I dati raccolti hanno rivelato inoltre che il contesto familiare dell’assistito, diverso da caso a caso, può incidere sulla continuità della cura. “La famiglia può essere del tutto assente, o può essere presente in un modo non appropriato. Manca poi una comprensione adeguata del significato che la malattia assume per l’assistito. Essa non coincide con la diagnosi, ma con la relazione che ogni ricevente cure intrattiene con la malattia, e con l’impatto che essa provoca non soltanto sul contesto del suo vivere quotidiano, ma anche sul senso più profondo della sua identità di individuo”.

Per l’Ipasvi di Brescia “bisogna allora ripensare il sistema sanitario, orientandolo a un’integrazione di competenze tra i diversi professionisti della salute, e trasformando il carattere dispersivo degli enti socio-sanitari in una rete.

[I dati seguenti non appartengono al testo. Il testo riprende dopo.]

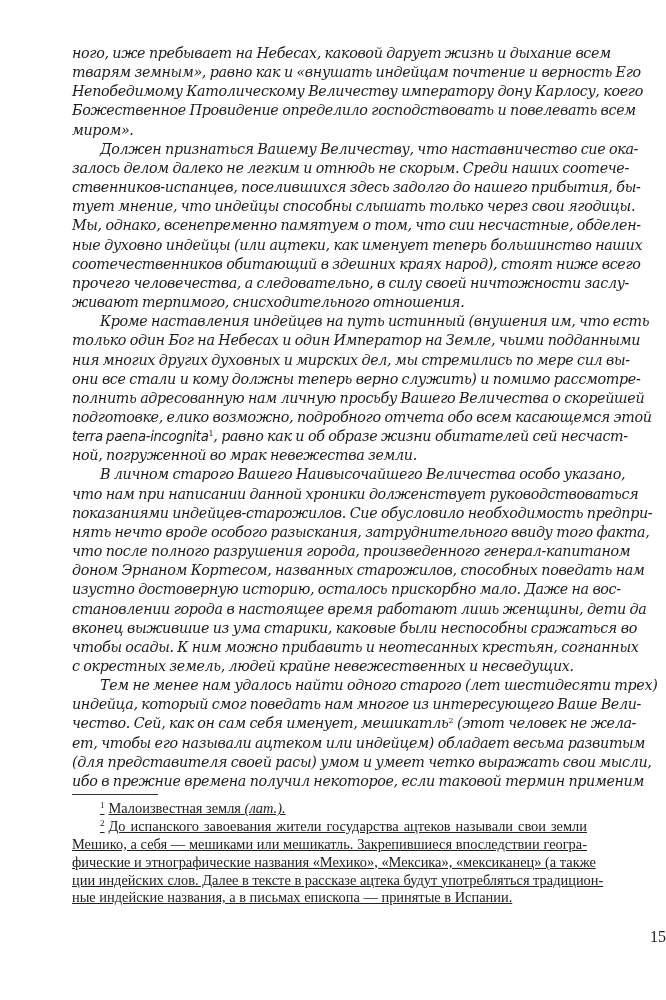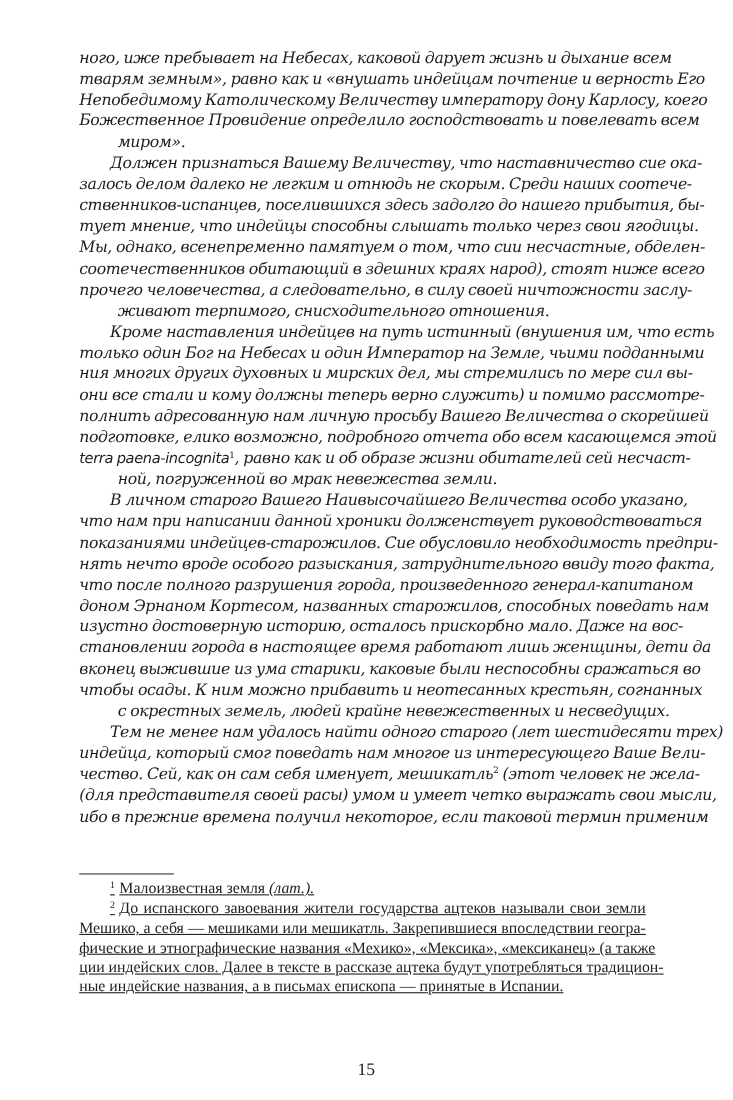"миром»." .line.last { margin-left: 35px -> none }
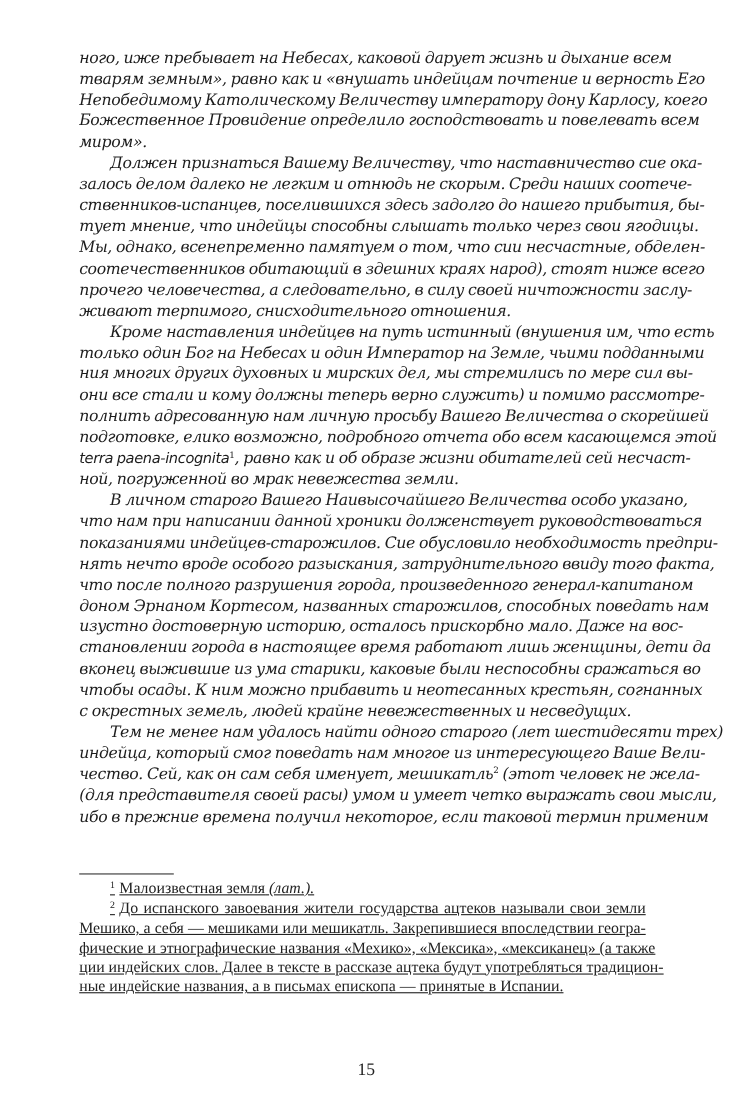"ные духовно индейцы (или ацтеки," span.line { html: none -> <span>ные духовно индейцы (или ацтеки, как именует теперь большинство наших</span> }
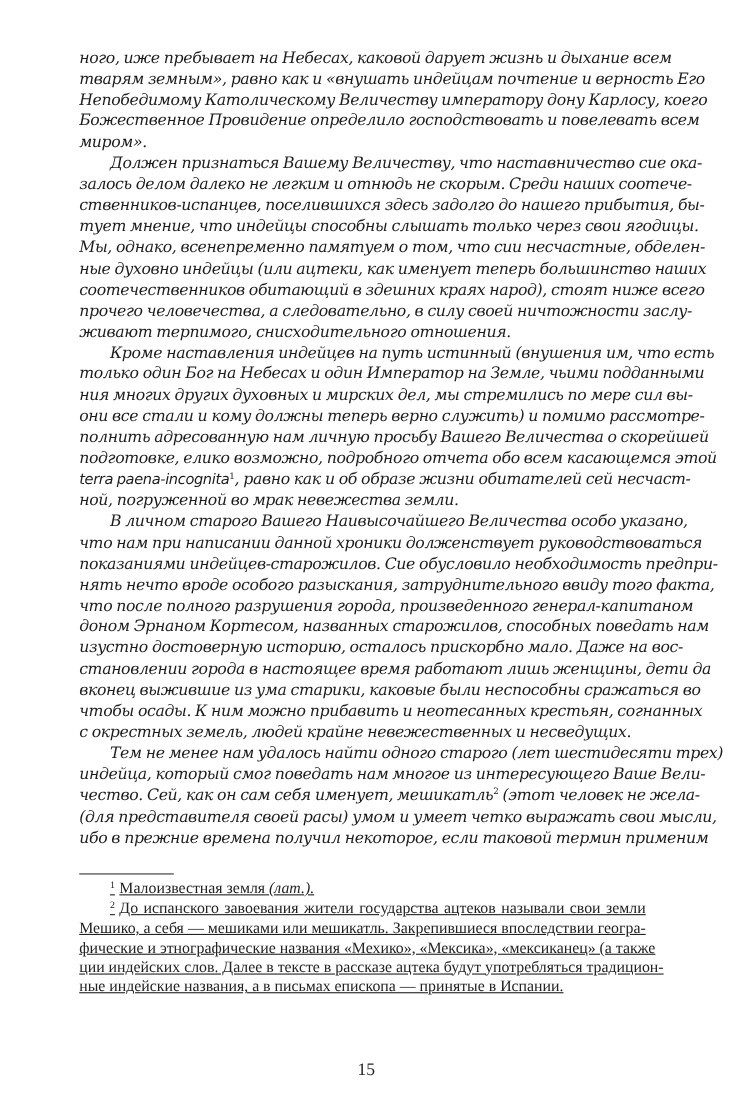"ет, чтобы его называли ацтеком" span.line { html: none -> <span>ет, чтобы его называли ацтеком или индейцем) обладает весьма развитым</span> }
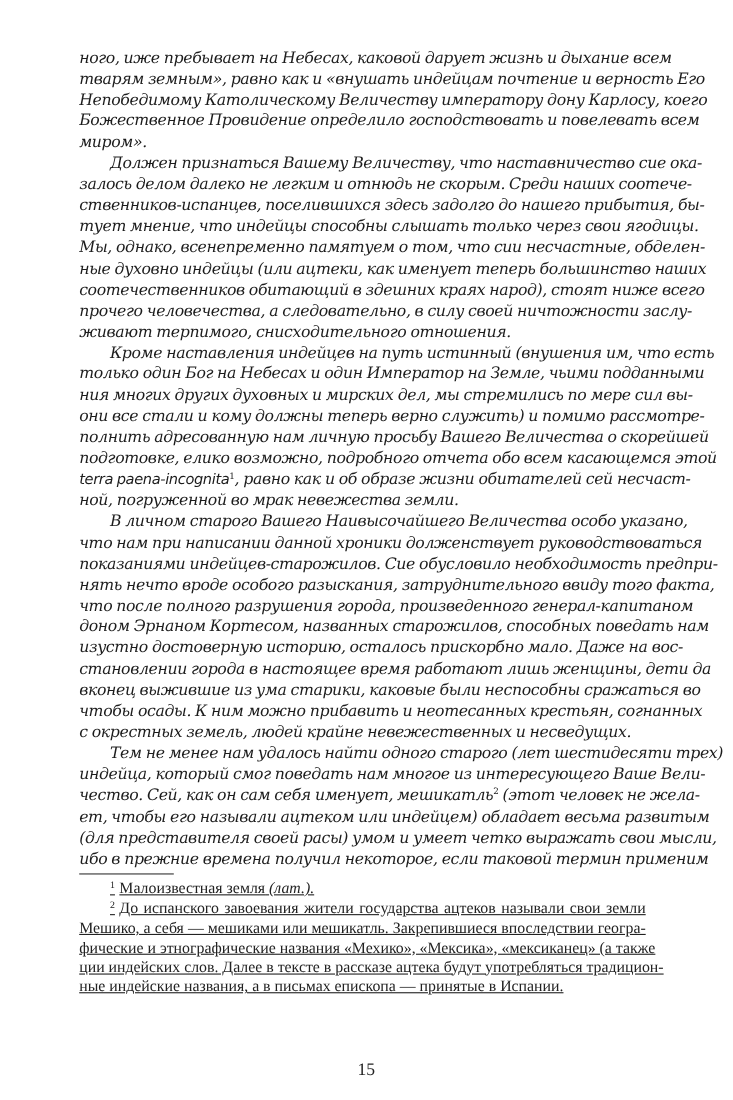"15" .page-number { margin-top: 36px -> none; text-align: center -> right }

Nell’ottica di un’assistenza sanitaria che punti alla prevenzione e renda l’assistito sicuro, sostenibile e resiliente alle crisi, dovrebbe essere implementato il cosiddetto Chronic care model, una struttura organizzativa che promuova una cura non soltanto reattiva ed erogata dai professionisti sanitari, ma anche proattiva e di autosostegno (self-care)”.

Allo stesso tempo “è necessario coinvolgere nella gestione assistenziale la comunità civica, e rendere operativa, accanto a quella del medico di base, la figura dell’infermiere di famiglia con la funzione di garantire continuità assistenziale”.
 
“Ed è proprio qui che si giocheranno i passi successivi – conclude il Presidente del Collegio Ipasvi Milano-Lodi-Monza e Brianza Giovanni Muttillo –. Il servizio dell’Infermiere di Famiglia rappresenta un modello innovativo del nuovo sistema sanitario lombardo: l’anello di congiunzione che potrà favorire la reale integrazione tra ospedale e territorio, nonché il ruolo proattivo, educativo dell’infermiere per favorire l’aderenza alla terapia nel rinnovato rapporto di fiducia tra operatore e assistito. Per questo stiamo lavorando attivamente come Collegi lombardi affinché la promozione e l’implementazione del Servizio dell’infermiere di famiglia possa divenire realtà in tutta la Regione. La previsione normativa con la legge Regionale di riordino del servizio socio-sanitario e lombardo, pone le basi del nuovo Servizio, come anche questa ricerca dimostra. Il lavoro dei Collegi, a tutela dei professionisti e soprattutto dei cittadini, potrà fare la differenza”.